Barton’s fingers itched as he opened his folder and flipped through the photos. With each one, he had to steady himself, to keep from racing to the next to see if _she_ would be among them. The Black Widow. Natasha.

She wasn’t. 

Relief washed over him. He skimmed the rest of the file documents, in part to hide his nerves, but also to acquaint himself with what Fury had gathered on Tovsky, to see if it matched with what he’d discovered on his own.

The files detailed Tovsky’s early work in biogenetics. Barton already knew that part, and that Tovsky and a team of Austrian scientists attempted to do what the U. S. government had during World War II when they created Captain America, the world’s first super-soldier. 

After various failures of super soldier projects, including Doctor Banner’s devastating tragedy with gamma radiation, Tovsky and his team re-focused their efforts to engineering an anti-aging, performance-augmenting serum. But Tovsky didn’t stop with bio-sciences; he dabbled in socio-political sciences as well. Using a list of explicit criteria, Tovsky selected a group of highly intelligent and especially talented children. 

In many cases, he used hypnosis and various propaganda tools to erase or alter the memories of these children. Then Tovsky either trained them to become assassins or spies in specialized training programs, or he placed them in the homes of extremely powerful world leaders. This part, Barton had learned from Natasha. What he hadn’t known was that the children, now grown, occupied influential seats in the upper ranks of government around the world. 

Some remained loyal to Tovsky, who maintained that his students’ placement in power was but the first step in his plan to “re-structure” the world. One student, Evgeny Turgenev, turned on Tovsky and spent two decades gathering information that would take Tovsky down.

Then the report leapt to the past two years, the time following the failed SHIELD mission to bring in the Black Widow. Since Tovsky’s power had slipped in recent years, he began to get sloppy. The report used words like “risky” and “egregious” to describe Tovsky’s successive grasps at dominance. 

So the man _was_ desperate. Desperate enough to hold seventy-two thousand innocent people hostage as a show of political strength.

But the absence of Natasha’s presence in the report was what really struck Barton. She was mentioned only twice: once as Natasha Romanoff, the orphan-turned-assassin who worked as Tovsky’s Hand of Death, and a second time as the Black Widow who slipped SHIELD custody four times in 2005, only to disappear completely afterward.

“...which leads us to you, Agent Barton,” Director Fury was saying. 

Clint inclined his head. “Sir?”

“Your job is to take out Tovsky before he can give the deployment signal. We’re thinking it’ll happen at half time, because Tovsky will want to make a show of it. He wants to claim this act, publicly. That gives you a shot.”

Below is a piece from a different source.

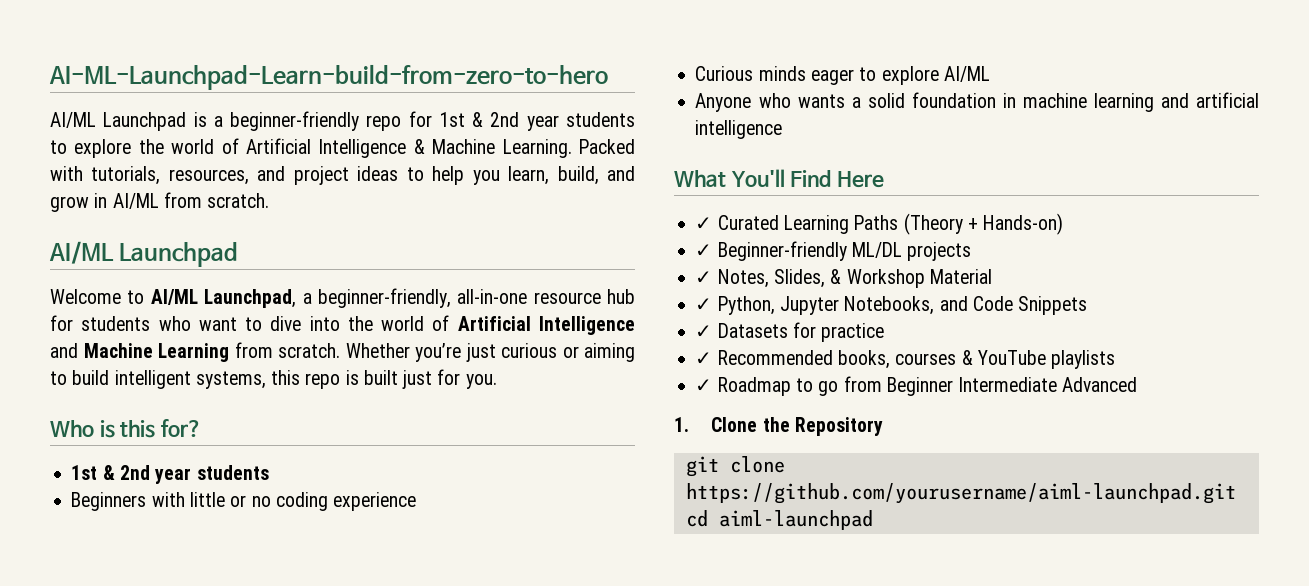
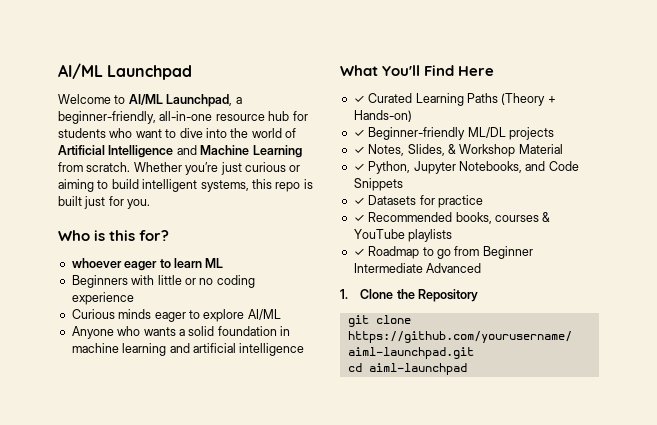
- AI-ML-Launchpad-Learn-build-from-zero-to-hero
- AI/ML Launchpad is a beginner-friendly repo for 1st & 2nd year students to explore the world of Artificial Intelligence & Machine Learning. Packed with tutorials, resources, and project ideas to help you learn, build, and grow in AI/ML from scratch.
  Who is this for?
- 1st & 2nd year students
+ whoever eager to learn ML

“Yes sir,” Barton said. “That I can do.”

“Good. We’ll keep this quick and clean,” Fury said. “No one will ever know we were there. We know well what happens when futbol fans panic. Last thing we want is a riot.”

Fury shut down the computer display. “We disembark at eleven hundred. Agent Hill, I need you to brief the ground team. Agent Coulson, with me, please.”

Barton itched to ask who their contact was, because whoever could provide such detailed intel so late in the game had to be close to Tovsky. That left a very narrow playing field. The idea that she might be near burned in him, and he knew just how dangerous those feelings could be.

* * *

**New York**

**Present Day**

**10:14**

After Stark’s phone call, they shower again. They nibble at muffins left over from last night. They curl into bed, exhausted. 

Natasha sleeps. He’s watching her in the dazy light trickling from the suite’s blackout curtains. Her head rests on his forearm. Her hair’s a blaze across the pillow. He’s memorized each scar and mole and freckle. _They’re like points on the map of her life_ , he thinks. Then he thinks it’s never as simple as that.

Because physical scars fade with time. Sometimes they disappear altogether. You can see them growing smaller, vanishing, healing. There’s tangible closure, and it’s better. Mental pain, though. You can’t see the damage or the scars. You can’t check the bandages because there are none. You don’t know if they’ll ever go away.

He imagines himself telling her these things. He hears his own voice in his head, and it’s as good as speaking them aloud. She already knows what it’s like. She’s been here. That’s a comfort by itself.

Then he’s off on other thought paths, the ones that remind him of how their lives have crossed and re-crossed, each time like a course correction nudging them closer together.

Clint puts a stop to those thoughts. He doesn’t believe in destiny. Those thoughts belong in the domain of children, along with Santa Claus and fairy dust and wishes made on stars. They don’t believe in such things.

Only...

No. What they have is tangible. The training. Their missions. Their rituals. It’s real, it’s rational. It’s something they can trust. Like the ocean running up to the shore or the turning of the earth, it’s always there. 

And it works because they don’t talk about it or fluff it into fantasy. Their lives are too chaotic for anything beyond what they can hold in their hands.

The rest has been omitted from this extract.